Now that he has graduated from NOSM University’s MD program, Dr. McConnell will complete a Family Medicine Residency at Queen’s University. The program has a rural focus, and he is excited to be based in Belleville, close to his family and community.
“Being an Indigenous physician is something I don’t take for granted. I hope I can be a role model for kids in my community and other Indigenous kids across Canada. I think more Indigenous representation in medicine is a good thing. I hope I can be part of a culture of change,” Dr. McConnell says.
The CIBC Indigenous Learner Leadership Award was established in 2021 to recognize fourth-year MD students who have demonstrated leadership qualities within the Indigenous community at NOSM University. It is part of a $150,000 donation from CIBC to promote and recognize Indigenous learner leadership and mentorship.

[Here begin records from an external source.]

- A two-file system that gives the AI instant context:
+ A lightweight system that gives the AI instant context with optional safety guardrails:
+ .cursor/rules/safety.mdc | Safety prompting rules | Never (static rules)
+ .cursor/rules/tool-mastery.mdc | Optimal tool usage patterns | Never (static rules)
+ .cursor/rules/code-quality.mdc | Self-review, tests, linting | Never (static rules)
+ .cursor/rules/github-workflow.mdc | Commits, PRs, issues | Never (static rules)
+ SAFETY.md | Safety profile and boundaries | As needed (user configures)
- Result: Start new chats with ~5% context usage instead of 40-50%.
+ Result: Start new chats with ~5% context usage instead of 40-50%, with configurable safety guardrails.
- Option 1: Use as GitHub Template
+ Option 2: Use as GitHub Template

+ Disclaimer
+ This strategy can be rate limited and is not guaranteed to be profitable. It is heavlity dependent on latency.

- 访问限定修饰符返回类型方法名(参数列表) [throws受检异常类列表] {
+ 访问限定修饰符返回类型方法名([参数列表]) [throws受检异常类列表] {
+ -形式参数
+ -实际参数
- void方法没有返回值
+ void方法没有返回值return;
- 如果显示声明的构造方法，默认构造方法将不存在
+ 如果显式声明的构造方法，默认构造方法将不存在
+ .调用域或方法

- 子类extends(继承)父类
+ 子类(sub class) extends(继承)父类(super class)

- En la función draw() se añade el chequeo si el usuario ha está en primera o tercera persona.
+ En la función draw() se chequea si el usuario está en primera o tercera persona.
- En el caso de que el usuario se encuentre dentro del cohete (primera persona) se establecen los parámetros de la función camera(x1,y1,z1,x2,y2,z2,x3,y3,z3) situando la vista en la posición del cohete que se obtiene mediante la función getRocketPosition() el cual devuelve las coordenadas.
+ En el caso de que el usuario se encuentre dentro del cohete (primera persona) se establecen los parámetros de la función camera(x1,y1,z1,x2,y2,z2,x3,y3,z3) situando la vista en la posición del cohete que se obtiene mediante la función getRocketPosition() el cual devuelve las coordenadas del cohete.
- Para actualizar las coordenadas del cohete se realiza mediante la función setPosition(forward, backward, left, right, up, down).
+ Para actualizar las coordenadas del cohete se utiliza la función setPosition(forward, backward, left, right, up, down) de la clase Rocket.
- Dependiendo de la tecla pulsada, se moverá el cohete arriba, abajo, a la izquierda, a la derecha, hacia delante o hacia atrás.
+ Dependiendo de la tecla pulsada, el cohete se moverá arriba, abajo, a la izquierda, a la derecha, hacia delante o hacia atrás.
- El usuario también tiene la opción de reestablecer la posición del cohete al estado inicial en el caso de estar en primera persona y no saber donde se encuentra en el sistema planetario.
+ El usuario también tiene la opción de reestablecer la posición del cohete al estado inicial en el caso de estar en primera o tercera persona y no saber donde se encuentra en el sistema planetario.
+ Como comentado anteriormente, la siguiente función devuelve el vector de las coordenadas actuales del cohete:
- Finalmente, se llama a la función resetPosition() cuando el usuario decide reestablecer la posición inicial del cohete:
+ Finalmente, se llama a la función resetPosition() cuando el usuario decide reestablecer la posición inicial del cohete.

“CIBC aims to create a world without limits to ambition. Through CIBC Foundation, CIBC is advancing its commitment to supporting underserved communities and organizations that are helping to create greater economic inclusion for all. We’re proud to support NOSM University’s social accountability mandate with this award for Indigenous learners, faculty, and alumni in the North,” says Ronan Ryan, Executive Director, CIBC Foundation.
Dr. Tara Wilson from Constance Lake First Nation was also honoured with a portrait. Wilson and Doxtater-Wynn spoke with CBC Radio about the award and the artwork.